I got a real insight into this one time when I couldn't
find my wallet, (an almost daily occurrence, because I'm usually
"thinking" about something else!). I caught myself mindlessly
roaming around the room, looking in all the same places I had
already looked, over and over as if it were going to magically
materialize! It gave me the feeling of "doing something", and
allowed me to avoid the hard work of sitting down and thinking
where I might have left it. But it didn't give me my wallet! In
the same way, guitar players will mindlessly repeat the same ineffective
actions over and over again, as if the notes are going to somehow
magically appear! We will do anything but put that guitar down
a second and really think about what we are doing, and why it
isn't working, and what we can do about it.
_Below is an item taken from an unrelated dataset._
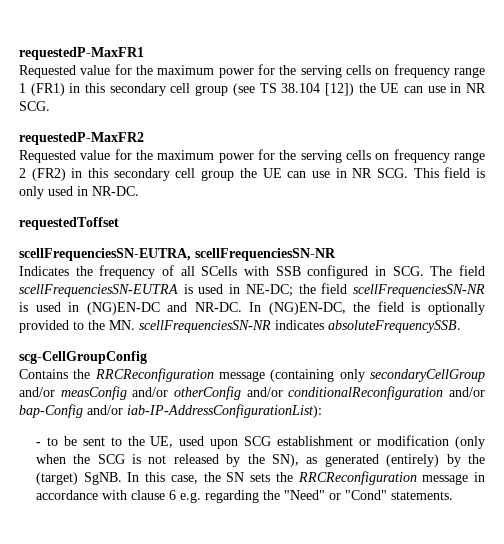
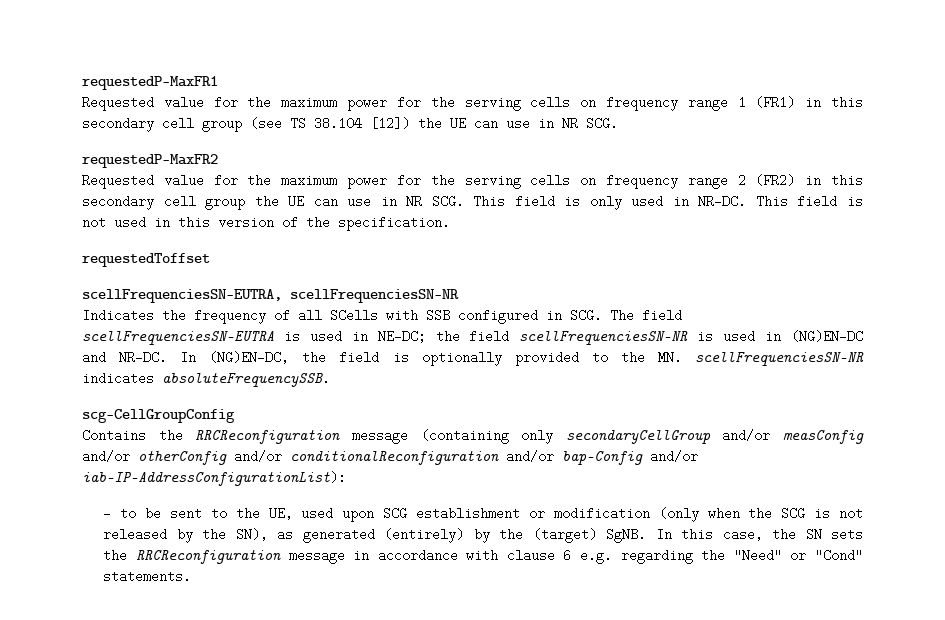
+ This field is not used in this version of the specification.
I have experienced, literally, struggling with some
passage of music for years, and one day solving it because I put
the guitar down, started thinking about everything I was doing
(fingerings, arm./hand/finger positions, etc), and began to "think
of", or "create", new possibilities to experiment with. And because
of doing that "thinking process", I would often "solve" those
problems on the spot, or get pointed in the right direction.
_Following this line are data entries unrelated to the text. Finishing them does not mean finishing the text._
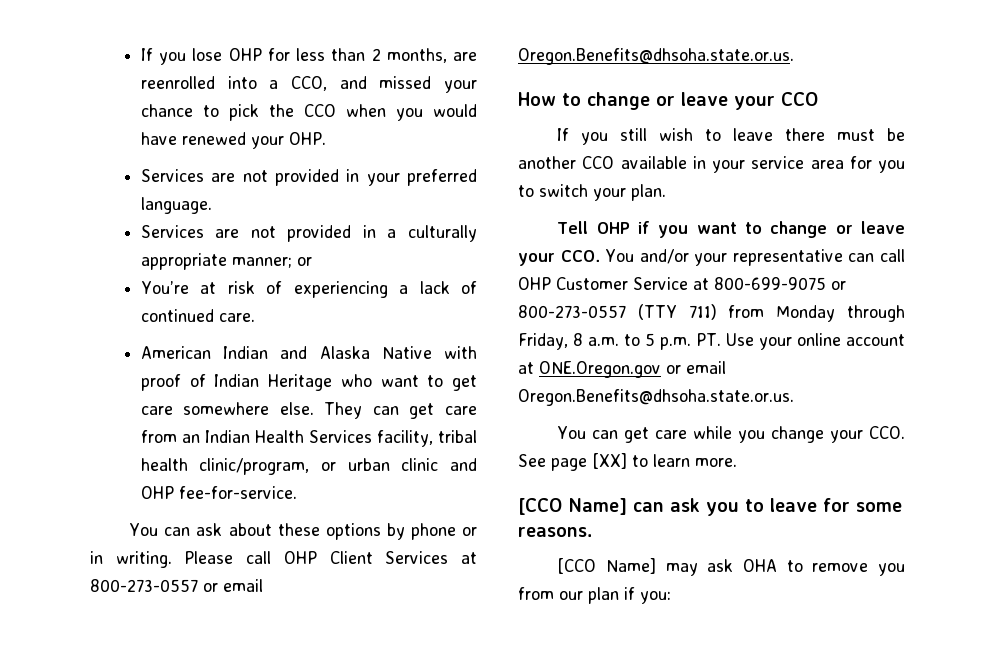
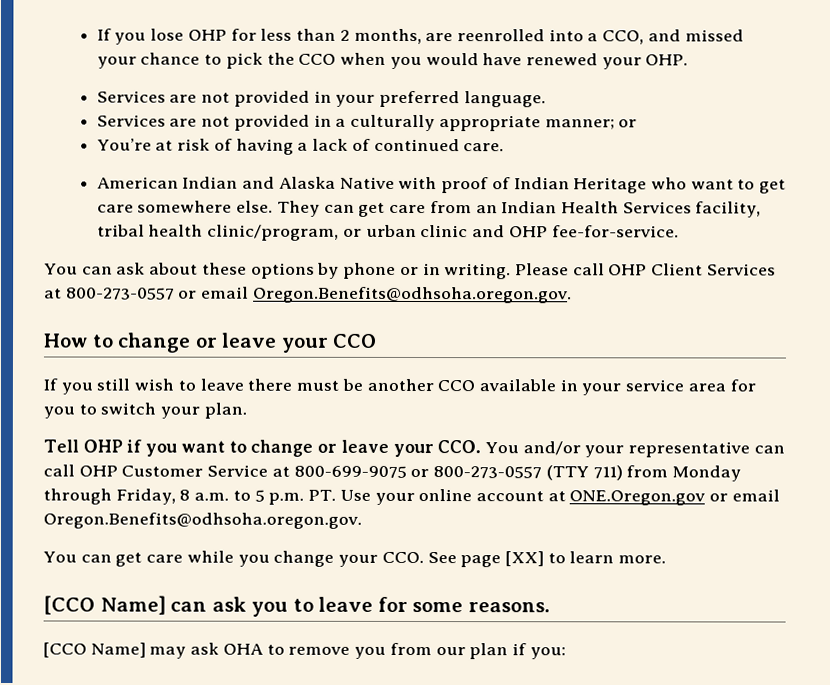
- You’re at risk of experiencing a lack of continued care.
+ You’re at risk of having a lack of continued care.
- Please call OHP Client Services at 800-273-0557 or email Oregon.Benefits@dhsoha.state.or.us.
+ Please call OHP Client Services at 800-273-0557 or email Oregon.Benefits@odhsoha.oregon.gov.
- Tell OHP if you want to change or leave your CCO. You and/or your representative can call OHP Customer Service at 800-699-9075 or 800-273-0557 (TTY 711) from Monday through Friday, 8 a.m. to 5 p.m. PT. Use your online account at ONE.Oregon.gov or email Oregon.Benefits@dhsoha.state.or.us.
+ Tell OHP if you want to change or leave your CCO. You and/or your representative can call OHP Customer Service at 800-699-9075 or 800-273-0557 (TTY 711) from Monday through Friday, 8 a.m. to 5 p.m. PT. Use your online account at ONE.Oregon.gov or email Oregon.Benefits@odhsoha.oregon.gov.

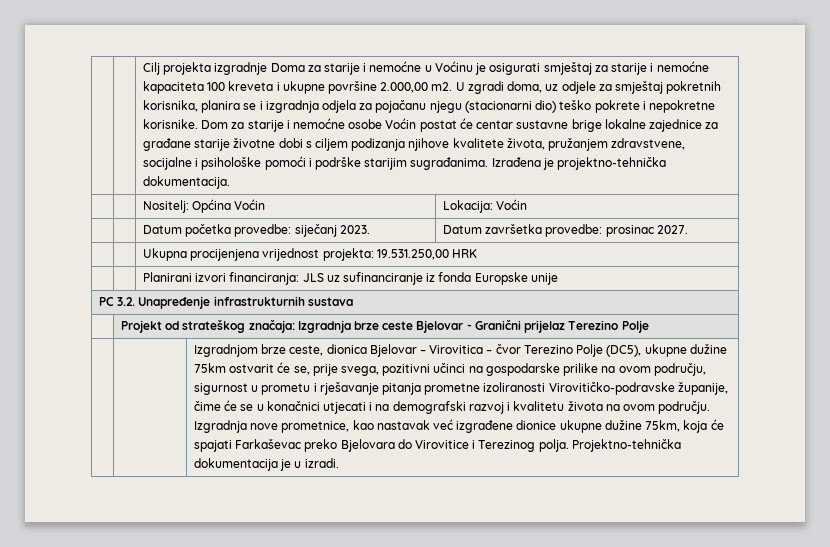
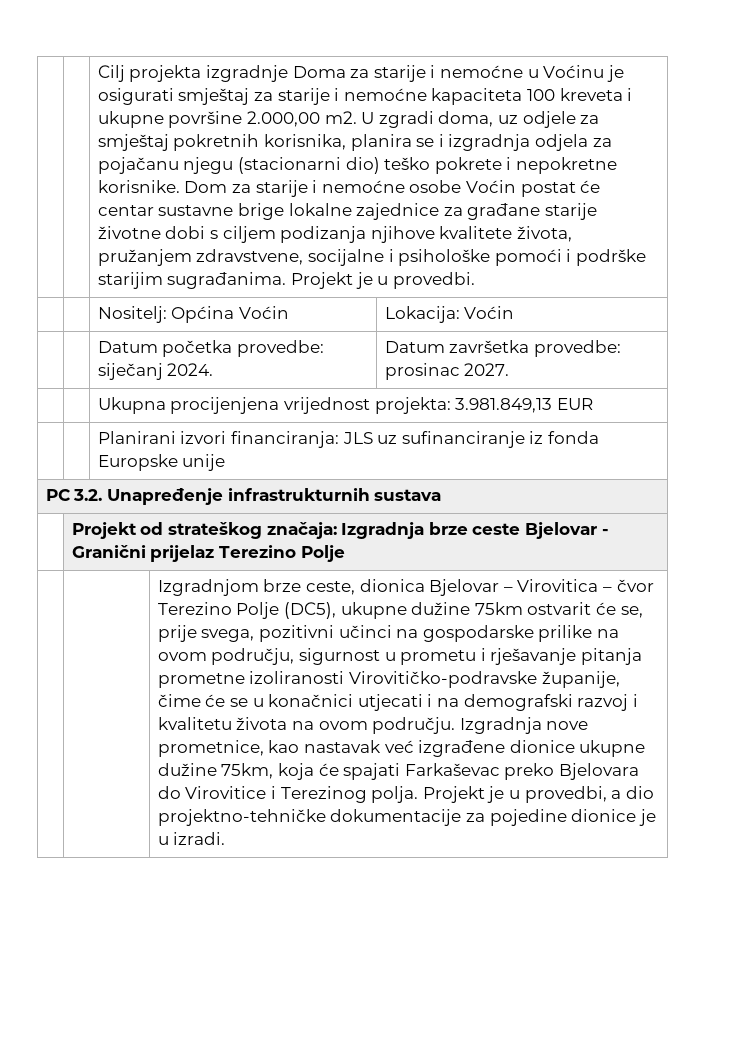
- Izrađena je projektno-tehnička dokumentacija.
+ Projekt je u provedbi.
- | | Datum početka provedbe: siječanj 2023. | Datum završetka provedbe: prosinac 2027.
+ | | Datum početka provedbe: siječanj 2024. | Datum završetka provedbe: prosinac 2027.
- | | Ukupna procijenjena vrijednost projekta: 19.531.250,00 HRK
+ | | Ukupna procijenjena vrijednost projekta: 3.981.849,13 EUR
- Projektno-tehnička dokumentacija je u izradi.
+ Projekt je u provedbi, a dio projektno-tehničke dokumentacije za pojedine dionice je u izradi.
If we are really honest and insightful, we may realize
that, in fact, we NEVER think! We just mindlessly adopt the ideas
and attitudes of what is around us, and we never actually examine,
inspect, juggle, calculate these ideas and attitudes with our
minds, or, just as important, "feel" these ideas and attitudes
with our emotions (intuition), If we are equally honest, observant
and insightful about ourselves as guitar players, we will likewise
see that when confronted with problems, with things we are having
trouble doing on the guitar, we don't actually THINK. Instead
we mindlessly DO what we have already been doing, even though
it is producing no result. We keep doing the same fingering or
picking, we keep approaching it with the same hand position. We
don't stop, re-examine, observe, draw conclusions, plan a new
approach, and then observe and draw conclusions again.
To be a guitar player who considers continual growth
to be the cornerstone of their day to day activities, practicing
and playing, is to be a person who is going to be constantly confronted
by one thing: PROBLEMS! Practicing is nothing but the confrontation
of problems, one after another. If you are one of the gazillions
of players who are NOT experiencing improvement in your playing
, then please realize that you do not know how to solve problems.
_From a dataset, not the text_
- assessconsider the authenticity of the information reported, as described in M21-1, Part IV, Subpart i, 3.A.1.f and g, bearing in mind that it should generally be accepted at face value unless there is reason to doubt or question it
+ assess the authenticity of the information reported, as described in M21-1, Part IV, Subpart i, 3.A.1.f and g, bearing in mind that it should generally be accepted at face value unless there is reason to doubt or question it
Don't be depressed! Be like me. I love finding out what a jerk
I am, because then I can start getting better!
For more insight into how "thinking" dramatically
improves the rate of our growth as guitarists, read these essays:
When it comes to my growth as a player, I have always
been more interested in how a great player practices, than in
how they play. When I watch them play, I am seeing the result
of their practice. But I want to know how they GOT that result.
So I want to know how they PRACTICE.
And when I want to understand how they practice,
I look for one thing: how do they THINK about what they are doing?
How do they think about this thing called "playing the guitar"?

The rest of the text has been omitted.